Four years later, Suu Kyi shocked Western donors by defending the generals, indicted for genocide by the International Criminal Court over their brutal 2017 military campaign against the Muslim Rohingya people. In what was described by the UN as "textbook ethnic cleansing," the army — egged on by radical Buddhist monks on Facebook — burned entire villages and forced more than 700,000 Rohingya to flee to neighboring Bangladesh. In response, foreign investment evaporated, and Suu Kyi's international reputation was forever tarnished.
But as Suu Kyi's star faded in the West, it became brighter at home, where a majority of the population has long viewed the Rohingya as invaders. Riding on her popularity, the NLD won big in last November's election, intensifying tensions between the civilian government and the army.
When the results showed a military-backed opposition party won a dismal 7 percent of the vote, the generals cried election fraud, threatening to suspend the constitution if their claims were not investigated. More importantly, their showing was so poor that the military feared it was losing its grip on power — especially the man on top.
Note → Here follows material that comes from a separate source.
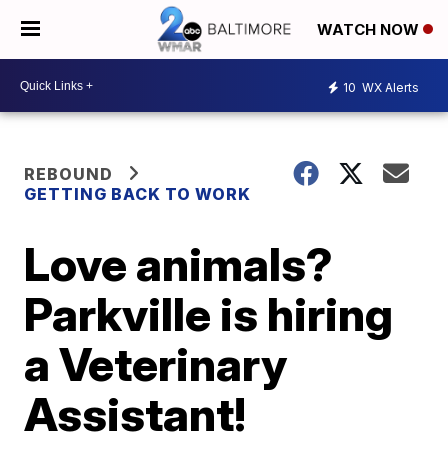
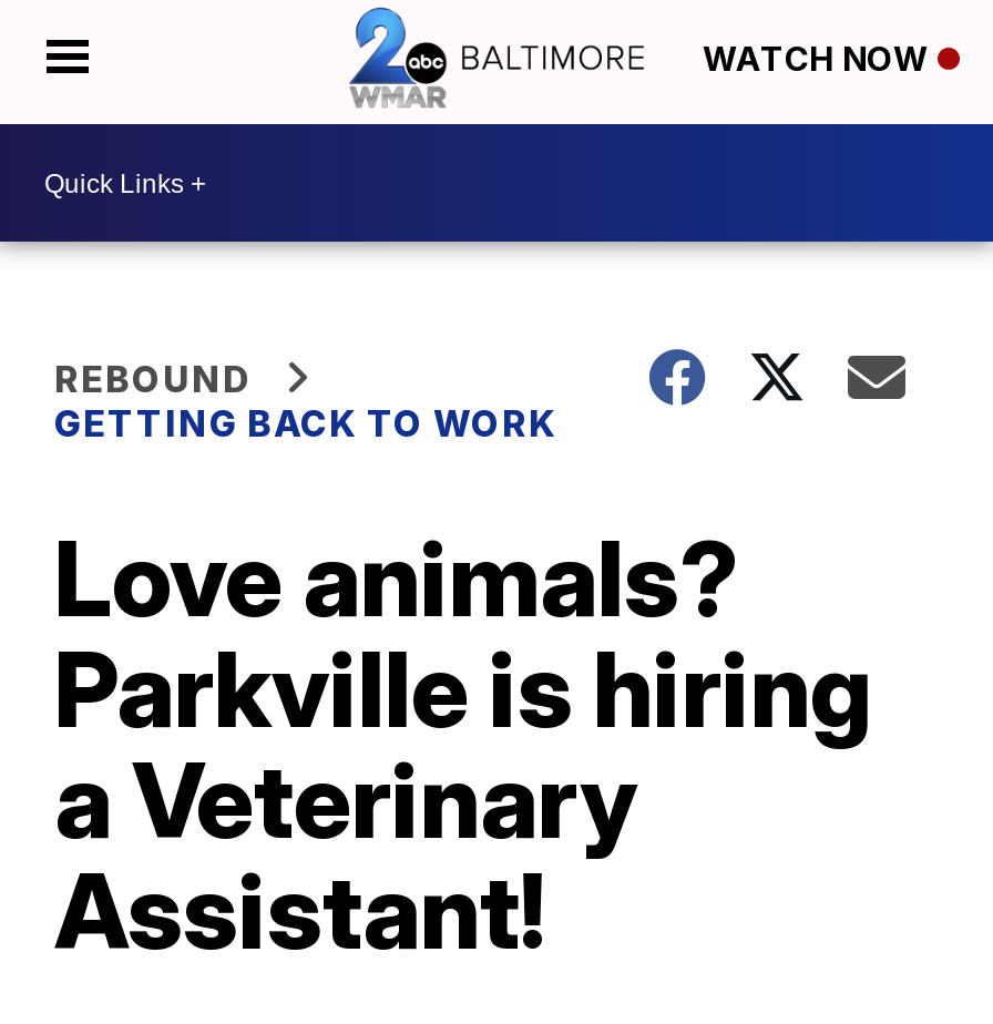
[343,80,419,94] 10 WX Alerts -> none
The coup reverses the generals' declining influence in one fell swoop. Myanmar's new leader, Senior General Min Aung Hlaing, was set to retire this year — now he's guaranteed to remain in charge at least until 2022, and perhaps (much) longer.
The junta has promised elections in one year, but will likely find some reason to delay. Even if the vote goes forward, the military will not accept an outcome short of victory for its allies. Meanwhile, the economy will be crippled by fresh international sanctions, and Myanmar itself will again become the pariah it was just over a decade ago.
Of Myanmar's few friends, China is the most important as its only reliable ally and top trading partner. While the new regime is widely expected to favor closer ties with Beijing, China is happy to oblige as long as Naypidaw follows through on the construction of a billion-dollar oil and gas pipeline for China to gain access to the Indian Ocean via a new port... located in Rakhine state, where most Rohingya live.
But it'll be a tough balancing act for the generals, who need China's cash and diplomatic support to offset Western sanctions but are wary of Myanmar (again) becoming a Chinese client state.